● **Source material**

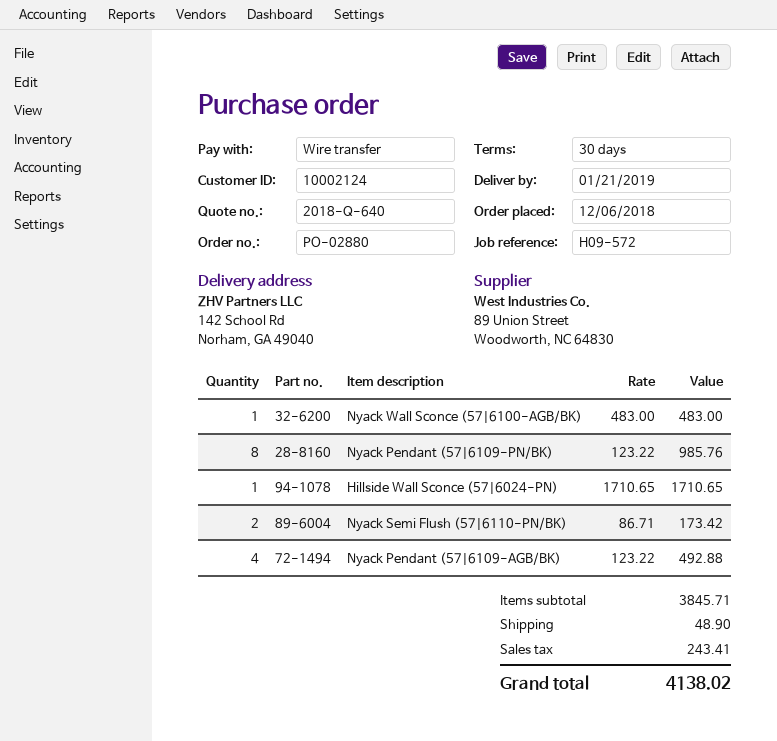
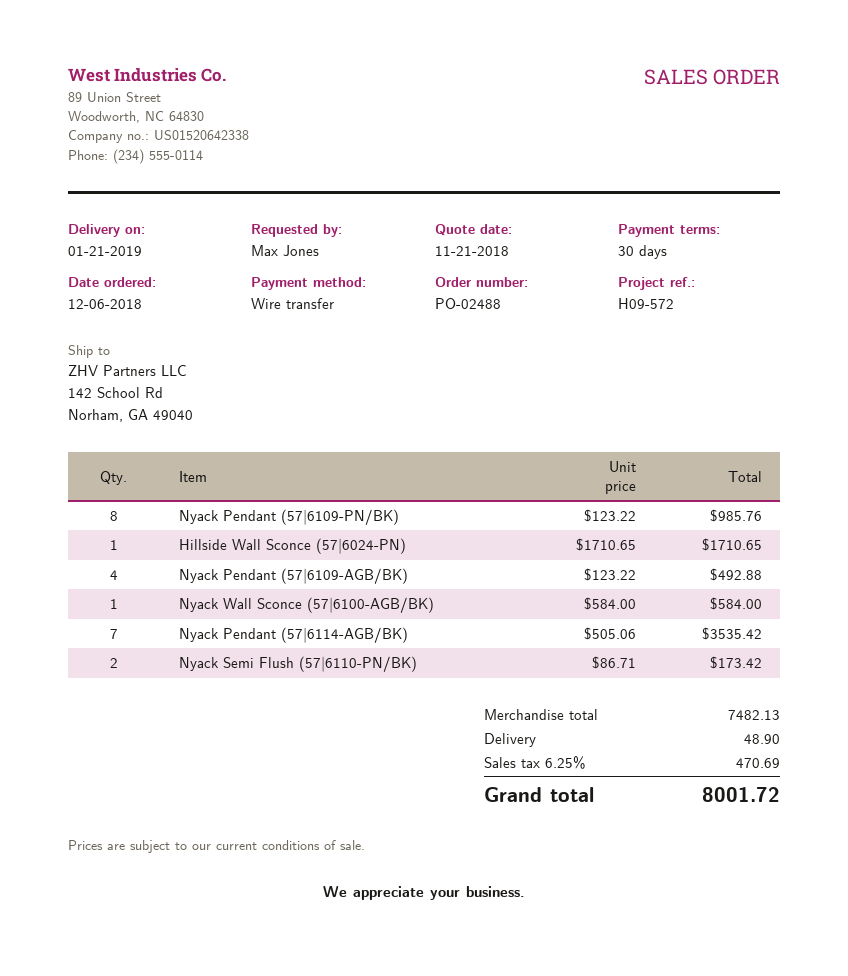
order number: PO-02880 -> PO-02488
Nyack Wall Sconce (57|6100-AGB/BK): 1 x 483.00 = 483.00 -> 1 x 584.00 = 584.00
Nyack Pendant (57|6114-AGB/BK): none -> 7 x 505.06 = 3535.42
subtotal: 3845.71 -> 7482.13
tax: 243.41 -> 470.69
total: 4138.02 -> 8001.72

● **What is expected**
Copy out all the data exactly. The images should not appear in the copy.

● **Your response**
order number: PO-02880 -> PO-02488
Nyack Wall Sconce (57|6100-AGB/BK): 1 x 483.00 = 483.00 -> 1 x 584.00 = 584.00
Nyack Pendant (57|6114-AGB/BK): none -> 7 x 505.06 = 3535.42
subtotal: 3845.71 -> 7482.13
tax: 243.41 -> 470.69
total: 4138.02 -> 8001.72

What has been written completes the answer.